Friday, December 14, 2007

I wonder....

What do you think would happen if you had a high school and for many years (say about 20) people had heard rumors and had lots and lots of speculation that a very significant chunk of the students (say 8-12% at least) were cheating on the big standardized test every year. Yet through all those years, the principal sat on his hands, refused to do anything at all for most of it (and what little he did, was basically insignificant), and just reaped the benefits of the scores his school got.

But then the government got suspicious and put a very reputable man on the case and did a big, thorough investigation and caught the school and a huge chunk of the cheaters and exposed them all for what everyone had long suspected.

What do you think happens to that principal?

I'm hoping most of us can recognize that principal would not only be fired (or at least forced to resign) but they would also never get any kind of similar professional opportunity for the rest of their lives.
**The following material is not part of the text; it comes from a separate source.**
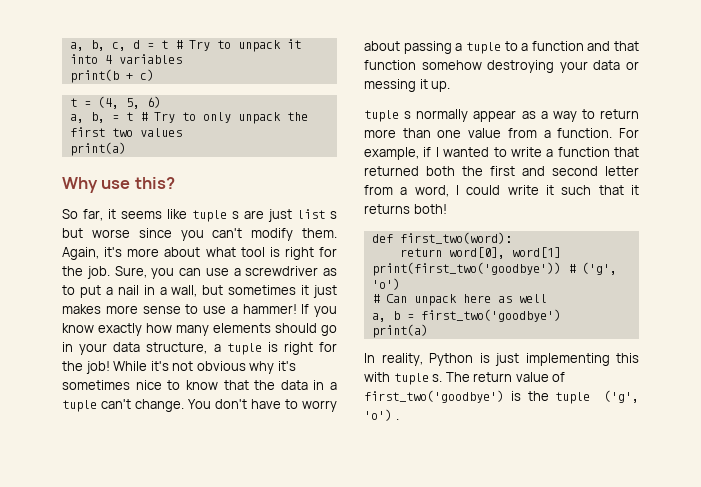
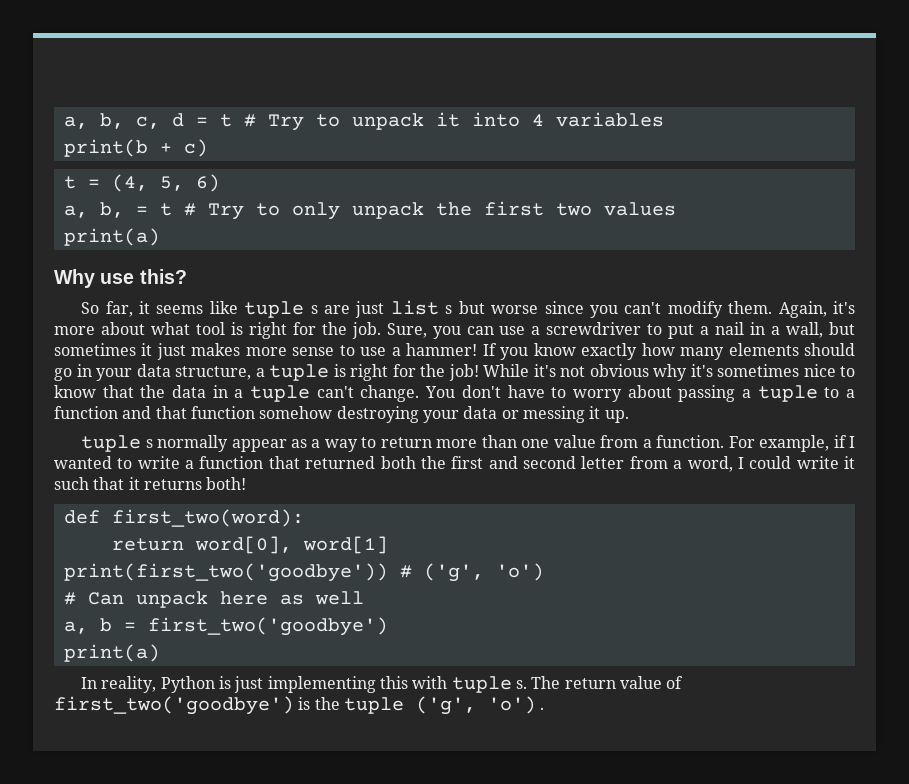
[323,268,337,276] as -> (642, 328) none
They would be a disgrace to education and it would take decades for the school community to recover from the damage they so willingly allowed to take place.

I was thinking of all of this yesterday because the Mitchell report came out. If you don't know, this is the report Senator George Mitchell did after almost two years of investigating performance enhancing drugs in baseball. The report wasn't really shocking to most, since everyone knew there was a huge problem in baseball. What I think is most shocking is the lack of fall out now.

None of the 70-80 players listed in the report will apparently have any punishment except what the court of public opinion determines. No bans, no records erased, none of that. That seems wrong to me.

But what really seems wrong to me is that Bud Selig still has a job. He is the commissioner of baseball - and basically is the equivalent in that world of the principal in my world of high school education. And whether you think he has done a good job or bad up to this point as commissioner (and people think both and I'll be honest - I think he has been horrible) - this alone should be costing him his job.

If Pete Rose can be banned by baseball for betting on baseball games, how can Bud Selig not get AT LEAST the same punishment. Did him allowing this drug problem to run rampant for years not hurt baseball many, MANY times worse than what Rose did?

If there is any justice, then every time for the rest of time when a baseball fan talks with disgust and revolt about a player who was doing drugs during this era they will always follow it up with "...and that crappy Bud Selig just let it all happen."